MARKANIN İÇERİSİ DOLDURULMALI
13 sene kendi iş yerimi çalıştırdıktan sonra da çiğ köfte sektörüne daha profesyonel bir anlamda girme isteği doğduğunu aktaran Babacan, “40 metre karelik iş yerimizde Tarihi Antep Çiğ Köftecisi başladık ve şubeler vermeye başladık. Öncelikle Konya bölgesinde güçlendik. Güçlendikten sonra da Türkiye çapında bayilikler vermeye devam ettik. 2020’ye gelirken de bu çiğ köfte sektöründen farklı bir şeyler yapmam gerektiği düşüncesi oluştu bende. Evde sevenlerimize yoğurduğumuz, sürekli misafirlerimizle sunduğumuz çiğ köftenin aynı formatını katkısız doğal bir şekilde müşterilerimizin beğenisine sunduk. Bir marka yaratırken içerisini doldurmamız lazım. Yalnız el yapımı ve taze çiğ köfte yeterli olmaz, bunun haricinde bir şeyler yapmam lazım düşünürken yıllar önce beyti adı altında yapmış olduğum çiğ köfteyi şimdiki bizim kova diye tabir ettiğimiz kaplarımıza koydum. Onlara da bir kova sosu yaptım ve yapmış olduğumu sosu kovaya koydum” şeklinde konuştu.
SOSLAR MARKA TESCİLLİ
Amerikan burger firmalarından esinlendiğini ifade eden Babacan, “Bir tane köfteden bir sürü köfte çeşidi çıkartmışlar. Bende çiğ köfteden neden bu inovasyonu yapmayım. Öncelikle bu lezzetleri derinleştirmek adına soslarımızı yapmamız gerekiyordu. Sosları acı severler için yediden yaptık. Yediden yetmişe herkese hitap eden bir acımız vardı. Farklı tatlarla daha acı severler için öncelikle ejderha acısını yaptım. Sonra onun marka tescilini aldım ejderha acısı adı altında.

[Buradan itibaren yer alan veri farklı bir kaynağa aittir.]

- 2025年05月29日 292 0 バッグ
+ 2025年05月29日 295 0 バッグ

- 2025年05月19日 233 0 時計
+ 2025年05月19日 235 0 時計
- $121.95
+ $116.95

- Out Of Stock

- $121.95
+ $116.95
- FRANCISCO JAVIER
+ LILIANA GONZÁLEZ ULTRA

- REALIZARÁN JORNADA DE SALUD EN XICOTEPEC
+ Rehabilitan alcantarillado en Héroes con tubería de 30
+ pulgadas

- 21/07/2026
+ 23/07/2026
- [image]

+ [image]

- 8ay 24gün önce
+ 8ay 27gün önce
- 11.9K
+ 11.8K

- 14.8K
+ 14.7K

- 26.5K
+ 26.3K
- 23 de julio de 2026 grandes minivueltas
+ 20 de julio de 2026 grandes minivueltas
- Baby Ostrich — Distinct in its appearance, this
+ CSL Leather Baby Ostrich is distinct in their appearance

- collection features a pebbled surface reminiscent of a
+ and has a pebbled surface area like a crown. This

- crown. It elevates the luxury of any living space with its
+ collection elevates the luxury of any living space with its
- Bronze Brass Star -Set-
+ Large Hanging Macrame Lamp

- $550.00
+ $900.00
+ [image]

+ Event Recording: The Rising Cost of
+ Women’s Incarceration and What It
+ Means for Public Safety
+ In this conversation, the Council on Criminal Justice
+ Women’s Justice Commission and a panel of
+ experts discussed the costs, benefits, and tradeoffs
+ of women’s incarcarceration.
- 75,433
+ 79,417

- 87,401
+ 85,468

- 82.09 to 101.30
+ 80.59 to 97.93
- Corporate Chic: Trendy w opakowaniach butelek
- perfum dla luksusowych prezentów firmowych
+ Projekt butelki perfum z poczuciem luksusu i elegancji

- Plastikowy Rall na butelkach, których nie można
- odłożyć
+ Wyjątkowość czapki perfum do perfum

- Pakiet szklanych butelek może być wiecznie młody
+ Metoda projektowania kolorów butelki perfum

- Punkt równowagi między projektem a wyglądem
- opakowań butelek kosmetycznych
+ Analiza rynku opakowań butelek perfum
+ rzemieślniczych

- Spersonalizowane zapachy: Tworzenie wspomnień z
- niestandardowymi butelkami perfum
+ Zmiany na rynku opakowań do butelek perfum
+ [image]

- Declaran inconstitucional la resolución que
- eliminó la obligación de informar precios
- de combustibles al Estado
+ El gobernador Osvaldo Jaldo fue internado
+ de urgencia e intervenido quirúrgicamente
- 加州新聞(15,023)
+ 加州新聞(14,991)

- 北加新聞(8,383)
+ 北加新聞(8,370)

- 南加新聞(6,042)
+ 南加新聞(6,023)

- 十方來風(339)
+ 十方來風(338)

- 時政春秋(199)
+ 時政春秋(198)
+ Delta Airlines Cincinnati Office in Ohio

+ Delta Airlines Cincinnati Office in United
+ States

Daha sonrasında kajun sos ve burger sosumuzu yaptım. Tabi bunlar çiğ köfteyle çok özdeşleşti. Kovaya koyduğumuz kova sosumuzun da marka tescilini aldık. Soslarımız tatlı, acı ve ekşiyi içerisinde barındıran bütün yiyeceklerin içerisinde kullanılabilecek tarzda. Sosumuzu da geliştirerek 5 adet sos oluşturmuş olduk” dedi.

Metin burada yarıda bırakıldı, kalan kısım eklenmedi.